In light of all of this, now might be a propitious moment to get a clearer understanding of what constitutes an impeachable offense.
Article II, Section 4 of The Constitution provides that a president may be impeached for “treason, bribery or other high crimes and misdemeanors.” Treason is narrowly defined in Article III of the Constitution as “ levying war against [the United States] or in adhering to their enemies, giving them aid and comfort.” Given that narrow definition, definitive proof that Trump colluded with Russia will not constitute treason, since we are not at war with Russia.
An interpretation of bribery will in all likelihood track that of the federal bribery statute (Source: “To Impeach A President: Applying the Authoritative Guide From Charles Black,” Jane Chong, Lawfare Blog, July 20, 2017).

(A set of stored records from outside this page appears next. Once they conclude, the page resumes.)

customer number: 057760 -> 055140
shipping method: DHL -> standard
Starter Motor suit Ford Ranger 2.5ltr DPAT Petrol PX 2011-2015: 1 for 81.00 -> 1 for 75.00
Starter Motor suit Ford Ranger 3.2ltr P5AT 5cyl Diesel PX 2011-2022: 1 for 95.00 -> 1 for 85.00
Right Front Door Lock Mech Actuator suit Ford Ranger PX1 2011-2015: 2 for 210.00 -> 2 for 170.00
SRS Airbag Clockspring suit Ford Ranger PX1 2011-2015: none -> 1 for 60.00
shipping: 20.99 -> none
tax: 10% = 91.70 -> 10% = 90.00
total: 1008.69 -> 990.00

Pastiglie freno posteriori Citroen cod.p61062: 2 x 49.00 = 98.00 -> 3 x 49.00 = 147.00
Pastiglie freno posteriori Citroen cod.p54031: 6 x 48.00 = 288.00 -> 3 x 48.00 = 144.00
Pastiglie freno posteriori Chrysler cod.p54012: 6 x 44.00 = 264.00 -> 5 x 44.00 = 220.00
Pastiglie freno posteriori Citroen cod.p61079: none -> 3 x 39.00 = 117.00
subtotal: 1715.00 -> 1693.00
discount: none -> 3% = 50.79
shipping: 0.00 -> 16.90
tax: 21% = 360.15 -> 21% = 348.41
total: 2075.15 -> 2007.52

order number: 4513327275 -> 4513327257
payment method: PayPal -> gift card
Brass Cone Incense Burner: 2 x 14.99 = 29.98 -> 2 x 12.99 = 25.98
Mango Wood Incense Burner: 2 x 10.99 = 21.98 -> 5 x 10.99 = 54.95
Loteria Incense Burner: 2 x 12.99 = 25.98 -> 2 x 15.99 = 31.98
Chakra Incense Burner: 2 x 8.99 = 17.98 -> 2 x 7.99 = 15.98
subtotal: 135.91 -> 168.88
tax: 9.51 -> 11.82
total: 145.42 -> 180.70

While we don’t know what Mueller will uncover, given the difficulty of proving intent in bribery cases, we may need to rely on the category of “high crimes and misdemeanors.”
In Professor Charles L. Black’s definitive work, “Impeachment: A Handbook” (Yale University Press, 1974), he defines “high crimes and misdemeanors” as “those offenses, and only those, that a reasonable man might anticipate would be abusive and wrong, without reference to partisan politics or policy.” Black provides hypothetical examples to elucidate the premise that while impeachable offenses may also be ordinary crimes, given the immense power of the office, they need not be. He opined that high crimes and misdemeanors are those that “seriously threaten the order of political society as to make pestilent and dangerous the continuance in power of their perpetrator.” Two specific examples Black cites are improper campaign tactics such as the “bugging of their offices, the circulation of known lies about” political opponents and obstruction of justice. Is there any doubt that Trump’s actions fit that definition?
We all know that it’s not a question of if, but of when, definitive evidence of Trump’s commission of impeachable offenses will emerge. Don’t be distracted by the Gordon Gekko wannabe with the cutesie nickname who is the new White House Communications Director. Don’t get sucked into 90’s nostalgia with news of O.J.’s parole. Knowledge is power. When the time comes, we’d better be ready to use it.